Drupal Commerce
- Developer(s): Open-source community, led by Commerce Guys
- Initial release: 23 August 2011
- Stable release: 2.40 / 2024-08-22[±]
- Written in: PHP
- Operating system: Cross-platform
- Type: Webshop, Shopping cart
- License: GNU General Public License
- Website: www.drupalcommerce.org

= Drupal Commerce =

Drupal Commerce is open-source eCommerce software that augments the content management system Drupal. Within the context of a Drupal-based site, Drupal Commerce presents products for purchase; walks customers through the checkout process; keeps track of invoices, receipts, orders, and payments; facilitates shipping and payment; and performs other functions needed by online merchants.

==History==

Drupal Commerce was created by Commerce Guys under the leadership of Ryan Szrama, the author of shopping-cart software Übercart. It was originally born as a rearchitecture project of Übercart, and was called "Übercore" until January 14, 2010, when Mr. Szrama renamed it "Drupal Commerce". Version 1.0 was released on August 23, 2011.
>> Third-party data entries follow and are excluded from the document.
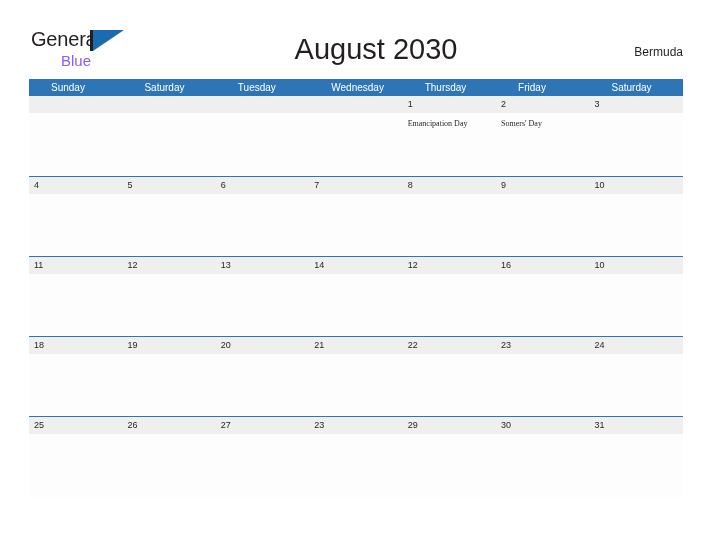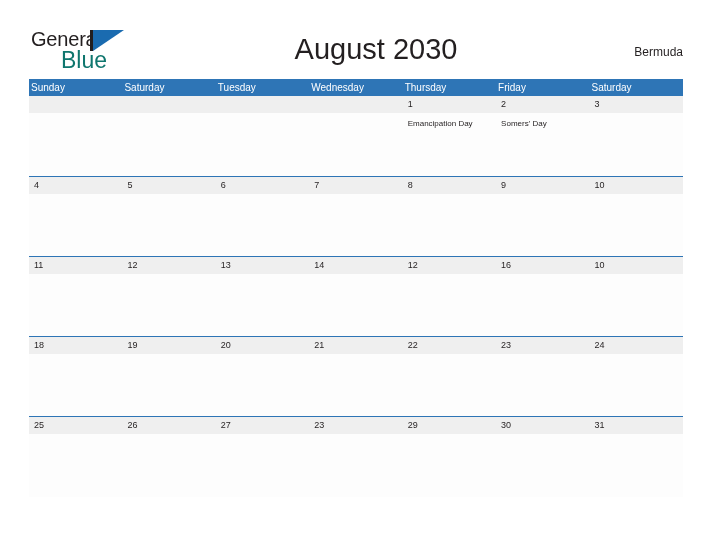--- a/index.html
+++ b/index.html
@@ -59,22 +59,22 @@
     top: 0;
     width: 0;
     height: 0;
     border-left: 31px solid #1a6bb0;
     border-bottom: 21px solid transparent;
   }
   .logo-blue {
     position: absolute;
     left: 30px;
     top: 21px;
-    font-size: 23px;
-    color: #0f766e;
+    font-size: 15px;
+    color: #8b5cf6;
     line-height: 23px;
     white-space: nowrap;
   }
 
   .cal-title {
     position: absolute;
     left: 0;
     right: 0;
     top: 33px;
     text-align: center;
@@ -105,21 +105,21 @@
   .weekday-row {
     display: flex;
     background: #2e75b6;
     height: 17px;
   }
   .weekday-cell {
     flex: 1 1 0;
     color: #ffffff;
     font-size: 10px;
     line-height: 17px;
-    padding-left: 2px;
+    padding-left: 22px;
     box-sizing: border-box;
     white-space: nowrap;
     overflow: hidden;
   }
 
   .week-row {
     border-top: 1px solid #2e75b6;
     height: 80px;
     box-sizing: border-box;
     position: relative;
@@ -129,20 +129,21 @@
   }
   .week-row .day-band {
     display: flex;
     background: #efefef;
     height: 17px;
   }
   .week-row .body-band {
     display: flex;
     height: 63px;
     background: #fdfdfd;
+    font-family: Liberation Serif, serif;
   }
   .day-num {
     flex: 1 1 0;
     font-size: 9px;
     color: #231f20;
     line-height: 17px;
     padding-left: 5px;
     box-sizing: border-box;
   }
   .day-events {

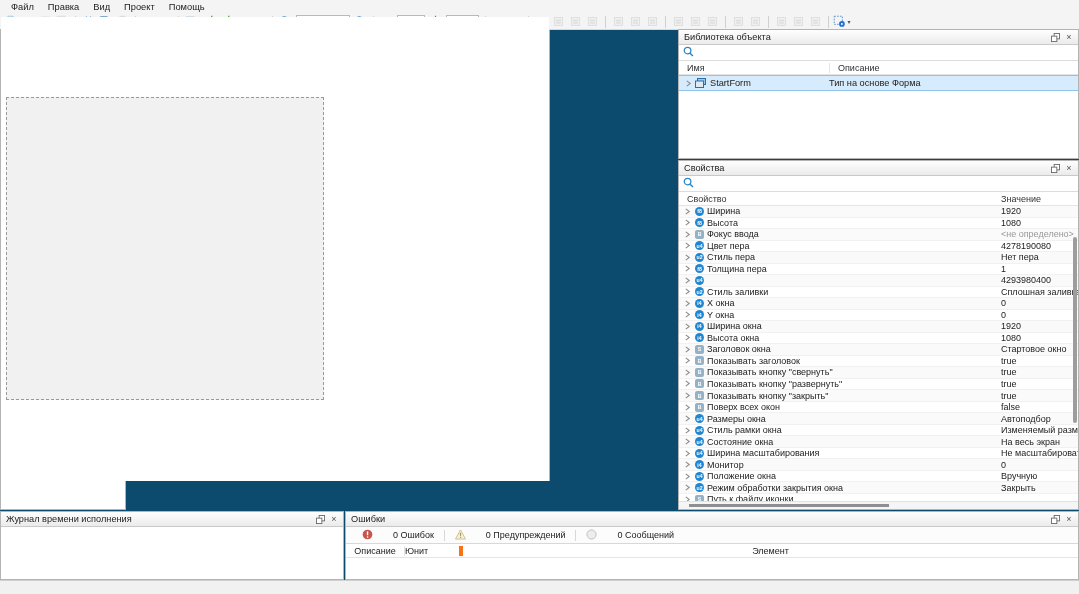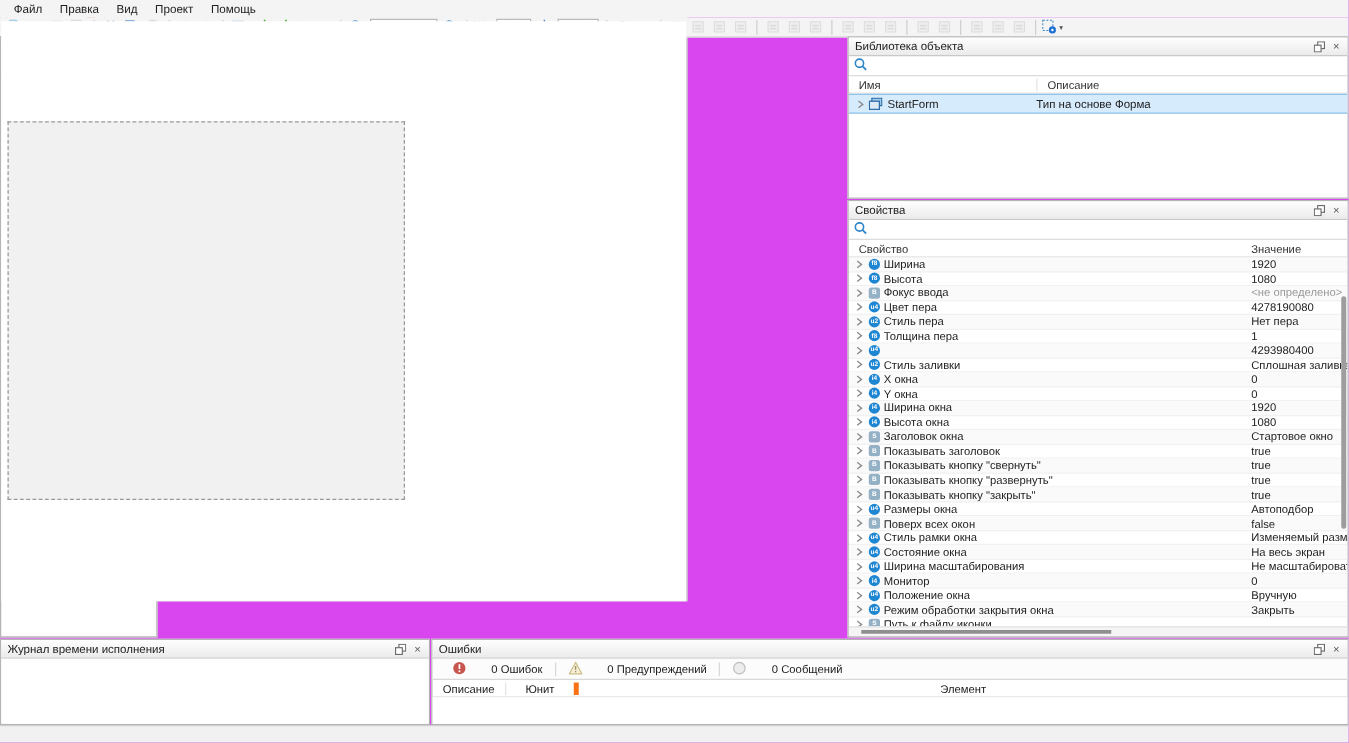--- a/index.html
+++ b/index.html
@@ -1,16 +1,16 @@
 <!DOCTYPE html>
 <html><head>
 <meta charset="utf-8">
 <style>
   html,body{margin:0;padding:0;background:#dcdcdc;}
-  .app{position:relative;width:1079px;height:594px;background:#d946ef;
+  .app{position:relative;width:1079px;height:594px;background:#0c4a6e;
        font-family:"Liberation Sans",sans-serif;font-size:9.5px;color:#222;overflow:hidden;}
   
   .menubar{position:absolute;left:0;top:0;right:0;height:14px;background:#f4f4f4;
            display:flex;align-items:center;padding-left:4px;}
   .menu-item{padding:0 7px;font-size:9.3px;cursor:default;}
   .toolbar{position:absolute;left:0;top:14px;right:0;height:15px;background:#f4f4f4;
            border-bottom:1px solid #d8d8d8;display:flex;align-items:center;padding-left:3px;}
   .tb-btn{width:17px;height:14px;display:inline-flex;align-items:center;justify-content:center;}
   .tb-btn svg{width:13px;height:13px;}
   .tb-btn .caret{font-size:6px;color:#555;margin-left:1px;}
@@ -87,21 +87,21 @@
   .hthumb{position:absolute;left:10px;top:2px;width:200px;height:3px;background:#8f8f8f;}
   
   .log{left:0;top:511px;width:344px;height:69px;}
   .errors{left:345px;top:511px;width:734px;height:69px;}
   .efilters{height:16px;border-bottom:1px solid #d8d8d8;display:flex;align-items:center;padding-left:6px;background:#fcfcfc;}
   .efilter{display:flex;align-items:center;gap:20px;padding:0 10px;font-size:9px;height:100%;}
   .efilter svg{width:11px;height:11px;}
   .efsep{width:1px;height:11px;background:#d8d8d8;}
   .ehead{height:13px;display:flex;align-items:center;border-bottom:1px solid #e4e4e4;font-size:9px;}
   .ehead .ec1{width:58px;text-align:center;border-right:1px solid #e4e4e4;}
-  .ehead .ec2{width:54px;text-align:center;border-right:4px solid #f97316;}
+  .ehead .ec2{width:54px;text-align:left;border-right:4px solid #f97316;}
   .ehead .ec3{flex:1;text-align:center;}
   .status{position:absolute;left:0;top:580px;width:1079px;height:14px;background:#f1f1f1;border-top:1px solid #cfcfcf;}
 </style>
 </head>
 <body>
 
 <div class="app">
 
   <div class="menubar">
       <span class="menu-item">Файл</span>
@@ -1056,33 +1056,33 @@
           <span class="badge bs">B</span>
           <span class="pname">Показывать кнопку "закрыть"</span>
           <span class="pval">true</span>
         </div>
         <div class="prow">
           <span class="chev" style="margin-left: 2px;">
             <svg viewBox="0 0 8 8">
               <path d="M2 1l4 3-4 3" fill="none" stroke="#8a8a8a" stroke-width="1.2"></path>
             </svg>
           </span>
+          <span class="badge bs">B</span>
+          <span class="pname">Поверх всех окон</span>
+          <span class="pval">false</span>
+        </div>
+        <div class="prow">
+          <span class="chev" style="margin-left: 2px;">
+            <svg viewBox="0 0 8 8">
+              <path d="M2 1l4 3-4 3" fill="none" stroke="#8a8a8a" stroke-width="1.2"></path>
+            </svg>
+          </span>
           <span class="badge">u4</span>
           <span class="pname">Размеры окна</span>
           <span class="pval">Автоподбор</span>
-        </div>
-        <div class="prow">
-          <span class="chev" style="margin-left: 2px;">
-            <svg viewBox="0 0 8 8">
-              <path d="M2 1l4 3-4 3" fill="none" stroke="#8a8a8a" stroke-width="1.2"></path>
-            </svg>
-          </span>
-          <span class="badge bs">B</span>
-          <span class="pname">Поверх всех окон</span>
-          <span class="pval">false</span>
         </div>
         <div class="prow">
           <span class="chev" style="margin-left: 2px;">
             <svg viewBox="0 0 8 8">
               <path d="M2 1l4 3-4 3" fill="none" stroke="#8a8a8a" stroke-width="1.2"></path>
             </svg>
           </span>
           <span class="badge">u4</span>
           <span class="pname">Стиль рамки окна</span>
           <span class="pval">Изменяемый размер</span>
Drupal Commerce has had steady growth since its introduction. As of December 2023, over 42,000 active sites use it, including U.K. postal service Royal Mail, international language school Eurocentres, McDonald's (France), and hundreds of consumer brands. The Drupal Commerce market has also supported publication of several instructional books and video courses.

==Extending Drupal Commerce==

Like Drupal itself, Drupal Commerce can be extended through the use of modules that add functionality and themes that define visual presentation. There are more than 300 Drupal Commerce-specific modules available for free in such categories as payment gateways, shipping service providers, and administrative and development tools.